Home > Tech > Content

Tarjan Algorithm for Finding Strongly Connected Components

Tech May 14 1

Introduction to Strongly Connected Components

A Strongly Connected Component (SCC) of a directed graph is a maximal subgraph where every vertex is reachable from every other vertex. In simpler terms, for any two nodes \(u\) and \(v\) with in the same SCC, there exists a path from \(u\) to \(v\) and a path from \(v\) to \(u\). Tarjan's algorithm is an efficient linear-time approach based on Depth First Search (DFS) to identify all SCCs in a graph.

The Tarjan Algorithm Logic

The algorithm performs a DFS traversal. Since a single DFS might not visit all nodes if the graph is not connected, we iterate through all nodes and initiate a DFS for any node that hasn't been visited yet. Each node \(i\) is assigned two key values:

discovery_time[i]: The timestamp when node \(i\) was first visited.
low_link[i]: The smallest discovery_time reachable from \(i\) (including itself) through a back-edge or a cross-edge to a node still in the current recursion stack.

Nodes are pushed onto a stack as they are visited. While backtracking from a node \(u\), we update its low_link based on its neighbors. If low_link[u] == discovery_time[u], then \(u\) is the "root" of an SCC. All nodes from the top of the stack down to \(u\) are popped and assigned to a new SCC.


int disc[MAXN], low[MAXN], timer;
int stack_nodes[MAXN], top_idx;
bool in_stack[MAXN];
int scc_id[MAXN], scc_total;

void find_scc(int u) {
    disc[u] = low[u] = ++timer;
    stack_nodes[++top_idx] = u;
    in_stack[u] = true;

    for (int v : adjacency_list[u]) {
        if (!disc[v]) {
            find_scc(v);
            low[u] = std::min(low[u], low[v]);
        } else if (in_stack[v]) {
            low[u] = std::min(low[u], disc[v]);
        }
    }

    if (low[u] == disc[u]) {
        scc_total++;
        while (true) {
            int node = stack_nodes[top_idx--];
            in_stack[node] = false;
            scc_id[node] = scc_total;
            if (node == u) break;
        }
    }
}

// Global execution
for (int i = 1; i <= node_count; ++i) {
    if (!disc[i]) find_scc(i);
}

Correctness and Edge Classification

The algorithm correctly identifies SCCs by analyzing four types of edges in the DFS tree:

Tree Edges: Edges to unvisited nodes.
Back Edges: Edges to ancestors in the DFS tree.
Forward Edges: Edges to descendants already visited.
Cross Edges: Edges to nodes in different branches.

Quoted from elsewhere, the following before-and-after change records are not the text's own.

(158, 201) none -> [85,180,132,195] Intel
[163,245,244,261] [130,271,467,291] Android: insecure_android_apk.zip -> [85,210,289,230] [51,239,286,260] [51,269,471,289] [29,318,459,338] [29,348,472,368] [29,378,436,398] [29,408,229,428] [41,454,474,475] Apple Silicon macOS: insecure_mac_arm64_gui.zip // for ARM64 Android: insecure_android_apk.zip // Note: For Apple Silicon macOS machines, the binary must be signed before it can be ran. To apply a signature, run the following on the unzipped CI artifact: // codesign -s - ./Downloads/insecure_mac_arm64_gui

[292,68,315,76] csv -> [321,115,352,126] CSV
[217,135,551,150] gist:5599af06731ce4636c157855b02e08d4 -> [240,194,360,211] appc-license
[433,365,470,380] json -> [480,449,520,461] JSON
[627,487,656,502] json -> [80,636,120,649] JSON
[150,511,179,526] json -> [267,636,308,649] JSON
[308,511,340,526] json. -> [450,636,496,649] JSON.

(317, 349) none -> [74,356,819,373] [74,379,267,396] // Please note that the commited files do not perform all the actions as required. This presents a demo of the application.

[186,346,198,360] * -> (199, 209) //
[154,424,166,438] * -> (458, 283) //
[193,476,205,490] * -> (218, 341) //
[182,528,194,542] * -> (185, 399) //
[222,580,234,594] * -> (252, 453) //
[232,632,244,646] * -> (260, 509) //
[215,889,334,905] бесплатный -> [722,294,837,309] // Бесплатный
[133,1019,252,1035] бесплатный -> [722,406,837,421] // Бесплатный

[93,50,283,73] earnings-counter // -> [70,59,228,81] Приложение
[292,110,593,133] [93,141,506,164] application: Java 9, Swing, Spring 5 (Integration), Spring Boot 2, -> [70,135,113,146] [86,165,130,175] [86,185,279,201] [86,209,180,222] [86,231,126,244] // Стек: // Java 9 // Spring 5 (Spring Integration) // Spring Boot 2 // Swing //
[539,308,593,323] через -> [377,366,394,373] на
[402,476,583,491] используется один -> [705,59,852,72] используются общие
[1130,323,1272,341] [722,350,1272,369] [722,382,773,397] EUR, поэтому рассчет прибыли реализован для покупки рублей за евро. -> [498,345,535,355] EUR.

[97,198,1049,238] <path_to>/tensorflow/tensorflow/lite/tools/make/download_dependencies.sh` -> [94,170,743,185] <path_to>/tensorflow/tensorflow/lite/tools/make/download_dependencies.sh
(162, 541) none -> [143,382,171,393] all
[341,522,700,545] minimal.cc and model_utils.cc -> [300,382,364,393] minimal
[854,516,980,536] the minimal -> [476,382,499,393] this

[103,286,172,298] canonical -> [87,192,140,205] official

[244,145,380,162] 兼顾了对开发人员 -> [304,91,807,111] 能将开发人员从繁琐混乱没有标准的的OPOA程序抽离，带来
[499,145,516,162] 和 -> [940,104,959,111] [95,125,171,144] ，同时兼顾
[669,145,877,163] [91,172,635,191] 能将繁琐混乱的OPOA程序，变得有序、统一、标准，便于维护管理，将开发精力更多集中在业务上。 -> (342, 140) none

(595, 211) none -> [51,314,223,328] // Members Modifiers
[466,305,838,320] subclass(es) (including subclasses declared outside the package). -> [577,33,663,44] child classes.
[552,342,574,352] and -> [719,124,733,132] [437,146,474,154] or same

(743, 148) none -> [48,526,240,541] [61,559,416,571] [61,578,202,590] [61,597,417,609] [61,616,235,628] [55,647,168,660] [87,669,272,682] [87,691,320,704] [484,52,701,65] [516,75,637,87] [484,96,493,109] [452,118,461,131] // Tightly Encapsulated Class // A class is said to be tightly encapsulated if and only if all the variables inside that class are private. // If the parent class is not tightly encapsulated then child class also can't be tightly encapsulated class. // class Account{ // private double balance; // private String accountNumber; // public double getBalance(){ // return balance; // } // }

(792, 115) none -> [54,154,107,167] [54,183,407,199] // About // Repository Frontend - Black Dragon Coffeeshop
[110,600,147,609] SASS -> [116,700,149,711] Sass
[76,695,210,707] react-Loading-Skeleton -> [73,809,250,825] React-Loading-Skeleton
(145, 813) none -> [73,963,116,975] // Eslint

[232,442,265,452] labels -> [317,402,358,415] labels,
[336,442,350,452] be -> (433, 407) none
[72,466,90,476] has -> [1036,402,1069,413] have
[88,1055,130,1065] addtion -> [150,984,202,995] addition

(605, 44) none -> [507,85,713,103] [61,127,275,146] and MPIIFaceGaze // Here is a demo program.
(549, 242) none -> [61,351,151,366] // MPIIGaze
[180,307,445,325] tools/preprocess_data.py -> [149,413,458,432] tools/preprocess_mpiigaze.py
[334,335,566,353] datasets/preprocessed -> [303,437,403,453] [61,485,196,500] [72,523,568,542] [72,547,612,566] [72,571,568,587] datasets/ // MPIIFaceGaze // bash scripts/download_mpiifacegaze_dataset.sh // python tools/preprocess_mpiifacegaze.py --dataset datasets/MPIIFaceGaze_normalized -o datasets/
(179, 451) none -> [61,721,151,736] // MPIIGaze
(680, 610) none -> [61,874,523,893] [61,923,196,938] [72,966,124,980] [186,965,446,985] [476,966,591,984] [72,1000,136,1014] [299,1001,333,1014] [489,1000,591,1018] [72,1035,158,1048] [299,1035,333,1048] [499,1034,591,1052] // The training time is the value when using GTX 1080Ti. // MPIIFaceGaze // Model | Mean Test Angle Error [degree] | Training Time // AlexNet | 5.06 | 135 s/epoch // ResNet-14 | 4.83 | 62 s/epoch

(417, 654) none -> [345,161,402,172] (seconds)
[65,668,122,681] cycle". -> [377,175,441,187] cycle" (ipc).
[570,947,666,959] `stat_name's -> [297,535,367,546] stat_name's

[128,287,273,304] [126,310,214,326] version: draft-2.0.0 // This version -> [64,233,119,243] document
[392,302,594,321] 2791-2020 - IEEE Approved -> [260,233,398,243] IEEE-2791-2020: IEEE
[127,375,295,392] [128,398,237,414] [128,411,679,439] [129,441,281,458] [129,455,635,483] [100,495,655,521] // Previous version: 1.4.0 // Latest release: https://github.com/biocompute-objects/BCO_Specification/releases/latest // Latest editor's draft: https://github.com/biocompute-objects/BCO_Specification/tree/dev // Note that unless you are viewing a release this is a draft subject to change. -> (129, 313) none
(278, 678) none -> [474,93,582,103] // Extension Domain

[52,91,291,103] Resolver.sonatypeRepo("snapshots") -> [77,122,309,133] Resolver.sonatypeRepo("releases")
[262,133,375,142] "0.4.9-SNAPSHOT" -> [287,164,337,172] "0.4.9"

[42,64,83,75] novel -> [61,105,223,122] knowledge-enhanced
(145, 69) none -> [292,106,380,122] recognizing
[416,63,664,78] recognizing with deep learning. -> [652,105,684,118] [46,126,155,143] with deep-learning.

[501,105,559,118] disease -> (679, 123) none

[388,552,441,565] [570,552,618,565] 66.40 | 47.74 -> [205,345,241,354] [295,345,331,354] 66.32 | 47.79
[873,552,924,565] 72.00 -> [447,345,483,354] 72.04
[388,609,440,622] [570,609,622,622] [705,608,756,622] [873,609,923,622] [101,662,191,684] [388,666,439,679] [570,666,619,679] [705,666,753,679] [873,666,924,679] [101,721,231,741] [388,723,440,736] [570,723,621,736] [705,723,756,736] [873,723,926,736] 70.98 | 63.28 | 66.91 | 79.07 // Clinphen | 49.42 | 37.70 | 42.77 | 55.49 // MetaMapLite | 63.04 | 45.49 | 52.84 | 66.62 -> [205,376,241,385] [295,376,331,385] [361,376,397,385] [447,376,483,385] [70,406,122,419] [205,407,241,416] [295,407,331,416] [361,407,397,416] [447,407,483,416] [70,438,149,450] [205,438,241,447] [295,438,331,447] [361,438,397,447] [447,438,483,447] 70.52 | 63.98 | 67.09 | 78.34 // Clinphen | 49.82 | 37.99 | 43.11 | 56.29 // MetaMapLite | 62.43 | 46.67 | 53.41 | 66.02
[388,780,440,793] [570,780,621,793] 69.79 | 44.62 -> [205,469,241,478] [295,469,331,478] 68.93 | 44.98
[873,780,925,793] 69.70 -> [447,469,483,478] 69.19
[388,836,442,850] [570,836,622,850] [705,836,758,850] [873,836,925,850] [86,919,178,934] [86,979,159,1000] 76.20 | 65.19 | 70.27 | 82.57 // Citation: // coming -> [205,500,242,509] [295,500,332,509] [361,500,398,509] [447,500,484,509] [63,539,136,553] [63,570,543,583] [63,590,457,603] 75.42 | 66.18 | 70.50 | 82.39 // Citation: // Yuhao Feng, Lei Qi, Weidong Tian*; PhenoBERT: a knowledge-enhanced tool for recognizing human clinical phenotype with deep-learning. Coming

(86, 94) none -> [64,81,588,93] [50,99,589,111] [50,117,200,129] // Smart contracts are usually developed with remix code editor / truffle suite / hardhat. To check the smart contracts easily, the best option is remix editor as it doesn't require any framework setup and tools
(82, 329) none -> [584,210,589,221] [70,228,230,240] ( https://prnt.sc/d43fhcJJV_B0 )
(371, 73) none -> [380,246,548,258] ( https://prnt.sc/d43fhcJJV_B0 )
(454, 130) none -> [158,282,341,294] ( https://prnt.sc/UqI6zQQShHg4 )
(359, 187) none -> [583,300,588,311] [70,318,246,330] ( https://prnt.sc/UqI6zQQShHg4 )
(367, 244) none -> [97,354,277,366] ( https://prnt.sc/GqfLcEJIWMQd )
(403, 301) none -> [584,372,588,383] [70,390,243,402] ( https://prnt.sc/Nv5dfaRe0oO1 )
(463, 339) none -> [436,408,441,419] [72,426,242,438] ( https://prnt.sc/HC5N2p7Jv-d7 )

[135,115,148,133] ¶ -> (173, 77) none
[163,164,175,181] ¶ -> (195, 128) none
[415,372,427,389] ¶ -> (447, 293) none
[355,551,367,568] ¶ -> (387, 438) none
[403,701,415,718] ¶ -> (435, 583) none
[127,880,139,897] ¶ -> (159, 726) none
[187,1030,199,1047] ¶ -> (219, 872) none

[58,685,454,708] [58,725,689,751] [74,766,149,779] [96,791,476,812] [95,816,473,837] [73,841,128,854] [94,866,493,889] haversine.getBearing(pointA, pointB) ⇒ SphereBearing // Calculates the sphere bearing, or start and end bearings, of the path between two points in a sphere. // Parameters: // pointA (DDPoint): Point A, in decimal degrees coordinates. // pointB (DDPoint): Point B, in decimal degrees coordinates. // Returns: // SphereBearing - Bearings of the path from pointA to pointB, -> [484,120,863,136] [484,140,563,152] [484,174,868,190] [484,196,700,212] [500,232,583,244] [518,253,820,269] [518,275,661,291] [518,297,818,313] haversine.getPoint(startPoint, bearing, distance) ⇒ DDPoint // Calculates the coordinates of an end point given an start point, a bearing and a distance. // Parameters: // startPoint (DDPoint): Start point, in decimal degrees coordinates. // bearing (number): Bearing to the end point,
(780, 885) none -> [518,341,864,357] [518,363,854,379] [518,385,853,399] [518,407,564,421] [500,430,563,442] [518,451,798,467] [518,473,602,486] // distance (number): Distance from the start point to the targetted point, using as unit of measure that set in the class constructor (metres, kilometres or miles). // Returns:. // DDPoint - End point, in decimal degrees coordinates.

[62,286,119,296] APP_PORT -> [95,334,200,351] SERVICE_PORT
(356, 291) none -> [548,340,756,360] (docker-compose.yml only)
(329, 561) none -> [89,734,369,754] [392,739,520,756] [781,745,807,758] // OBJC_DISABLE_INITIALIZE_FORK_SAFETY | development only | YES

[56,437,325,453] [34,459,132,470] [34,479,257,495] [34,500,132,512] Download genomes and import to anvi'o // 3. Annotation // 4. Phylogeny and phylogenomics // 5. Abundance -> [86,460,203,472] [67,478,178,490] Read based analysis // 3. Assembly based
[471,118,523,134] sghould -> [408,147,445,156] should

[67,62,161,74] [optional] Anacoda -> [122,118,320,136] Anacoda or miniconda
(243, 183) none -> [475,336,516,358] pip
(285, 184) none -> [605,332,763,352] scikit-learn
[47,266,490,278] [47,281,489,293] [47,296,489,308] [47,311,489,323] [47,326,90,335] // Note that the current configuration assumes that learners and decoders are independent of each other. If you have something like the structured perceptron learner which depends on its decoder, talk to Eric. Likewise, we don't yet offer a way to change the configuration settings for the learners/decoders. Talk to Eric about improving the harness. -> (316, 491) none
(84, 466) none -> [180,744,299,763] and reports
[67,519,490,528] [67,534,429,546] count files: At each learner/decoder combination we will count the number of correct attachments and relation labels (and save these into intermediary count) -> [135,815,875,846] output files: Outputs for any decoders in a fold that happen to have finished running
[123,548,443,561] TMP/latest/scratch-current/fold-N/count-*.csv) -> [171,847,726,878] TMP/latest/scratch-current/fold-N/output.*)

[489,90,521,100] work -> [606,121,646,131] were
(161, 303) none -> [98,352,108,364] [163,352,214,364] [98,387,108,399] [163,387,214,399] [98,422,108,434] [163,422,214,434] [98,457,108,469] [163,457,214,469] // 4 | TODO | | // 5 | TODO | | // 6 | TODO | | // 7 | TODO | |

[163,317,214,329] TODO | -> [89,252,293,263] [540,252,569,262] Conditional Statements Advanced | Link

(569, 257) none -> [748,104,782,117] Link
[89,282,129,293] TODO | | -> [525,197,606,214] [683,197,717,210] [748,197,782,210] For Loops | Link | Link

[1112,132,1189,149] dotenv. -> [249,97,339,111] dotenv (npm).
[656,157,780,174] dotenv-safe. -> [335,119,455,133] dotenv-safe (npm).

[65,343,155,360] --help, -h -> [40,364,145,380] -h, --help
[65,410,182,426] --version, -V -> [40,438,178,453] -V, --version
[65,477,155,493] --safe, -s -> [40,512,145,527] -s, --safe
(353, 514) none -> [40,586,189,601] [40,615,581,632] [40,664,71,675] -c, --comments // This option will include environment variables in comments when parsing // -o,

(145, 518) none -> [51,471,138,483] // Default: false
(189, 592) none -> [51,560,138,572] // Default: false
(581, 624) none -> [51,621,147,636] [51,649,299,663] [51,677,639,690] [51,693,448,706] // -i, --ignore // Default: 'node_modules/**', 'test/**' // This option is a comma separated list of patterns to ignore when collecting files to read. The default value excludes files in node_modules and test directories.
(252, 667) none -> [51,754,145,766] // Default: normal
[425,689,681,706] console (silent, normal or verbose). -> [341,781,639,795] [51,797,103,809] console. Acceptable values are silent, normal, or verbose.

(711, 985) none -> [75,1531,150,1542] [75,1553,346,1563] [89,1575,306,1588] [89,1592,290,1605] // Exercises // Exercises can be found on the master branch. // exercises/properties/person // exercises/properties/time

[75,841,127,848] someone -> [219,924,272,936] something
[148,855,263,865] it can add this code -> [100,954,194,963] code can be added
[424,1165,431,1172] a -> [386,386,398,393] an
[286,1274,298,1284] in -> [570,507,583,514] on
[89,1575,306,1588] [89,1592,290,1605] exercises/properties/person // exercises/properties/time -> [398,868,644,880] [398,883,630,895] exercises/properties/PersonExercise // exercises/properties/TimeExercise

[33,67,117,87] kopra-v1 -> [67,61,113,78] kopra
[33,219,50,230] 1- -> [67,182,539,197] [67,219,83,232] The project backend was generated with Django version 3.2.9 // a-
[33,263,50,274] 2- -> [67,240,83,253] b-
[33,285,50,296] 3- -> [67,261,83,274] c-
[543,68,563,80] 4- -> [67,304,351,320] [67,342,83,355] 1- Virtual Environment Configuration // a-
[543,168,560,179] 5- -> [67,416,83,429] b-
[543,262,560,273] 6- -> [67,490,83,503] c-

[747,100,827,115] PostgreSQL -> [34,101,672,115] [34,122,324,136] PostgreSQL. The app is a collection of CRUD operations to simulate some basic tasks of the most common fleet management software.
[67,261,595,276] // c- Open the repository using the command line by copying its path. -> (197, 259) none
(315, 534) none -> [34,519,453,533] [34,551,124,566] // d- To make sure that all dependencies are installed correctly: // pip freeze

An SCC is formed when a back edge or certain cross edges connect a node to one of its ancestors. The low_link value effectively propagates the earliest ancestor reachable. When low_link[u] == discovery_time[u], it signifies that no node in the subtree rooted at \(u\) can reach a node visited earlier than \(u\) that is still in the current search path. Thus, \(u\) and its remaining descendants on the stack form a complete SCC.

Graph Condensation

One of the most powerful applications of Tarjan's algorithm is "condensation." By treating each SCC as a single super-node, we transform the original directed graph into a Directed Acyclic Graph (DAG). The SCCs are identified in the reverse of their topological order in this DAG.

Application Examples

1. Maximum Weight Path (Coin Collector)

Given a graph where nodes have weights, find the path that collects the maximum total weight. Since we can traverse an SCC entirely, we condense the graph into a DAG where each super-node's weight is the sum of weights of the nodes in that SCC. We then use dynamic programming on the DAG:

DP[u] = SCC_Weight[u] + max(DP[v]) for all successors \(v\) of SCC \(u\).


#include <iostream>
#include <vector>
#include <algorithm>

using namespace std;

const int MAXN = 100005;
vector<int> adj[MAXN], dag_adj[MAXN];
long long node_val[MAXN], scc_sum[MAXN], dp[MAXN];
int dfn[MAXN], low[MAXN], scc[MAXN], st[MAXN];
bool active[MAXN];
int timer, top, scc_cnt;

void tarjan(int u) {
    dfn[u] = low[u] = ++timer;
    st[++top] = u;
    active[u] = true;
    for (int v : adj[u]) {
        if (!dfn[v]) {
            tarjan(v);
            low[u] = min(low[u], low[v]);
        } else if (active[v]) {
            low[u] = min(low[u], dfn[v]);
        }
    }
    if (low[u] == dfn[u]) {
        scc_cnt++;
        while (true) {
            int curr = st[top--];
            active[curr] = false;
            scc[curr] = scc_cnt;
            scc_sum[scc_cnt] += node_val[curr];
            if (curr == u) break;
        }
    }
}

int main() {
    int n, m;
    scanf("%d %d", &n, &m);
    for (int i = 1; i <= n; i++) scanf("%lld", &node_val[i]);
    for (int i = 0; i < m; i++) {
        int u, v;
        scanf("%d %d", &u, &v);
        adj[u].push_back(v);
    }
    for (int i = 1; i <= n; i++) if (!dfn[i]) tarjan(i);
    
    for (int u = 1; u <= n; u++) {
        for (int v : adj[u]) {
            if (scc[u] != scc[v]) dag_adj[scc[u]].push_back(scc[v]);
        }
    }

    long long max_score = 0;
    // DP on DAG (processed in reverse order of discovery)
    for (int i = 1; i <= scc_cnt; i++) {
        long long best_next = 0;
        for (int v : dag_adj[i]) best_next = max(best_next, dp[v]);
        dp[i] = scc_sum[i] + best_next;
        max_score = max(max_score, dp[i]);
    }
    printf("%lld\n", max_score);
    return 0;
}

2. Semi-Connectivity in Graphs

A graph is semi-connected if for every pair of vertices \((u, v)\), there is a path from \(u\) to \(v\) or from \(v\) to \(u\). After condensing the graph into a DAG, the condition for semi-connectivity is that the DAG must contain a Hamiltonian path. This essentially means the DAG must look like a single chain of nodes.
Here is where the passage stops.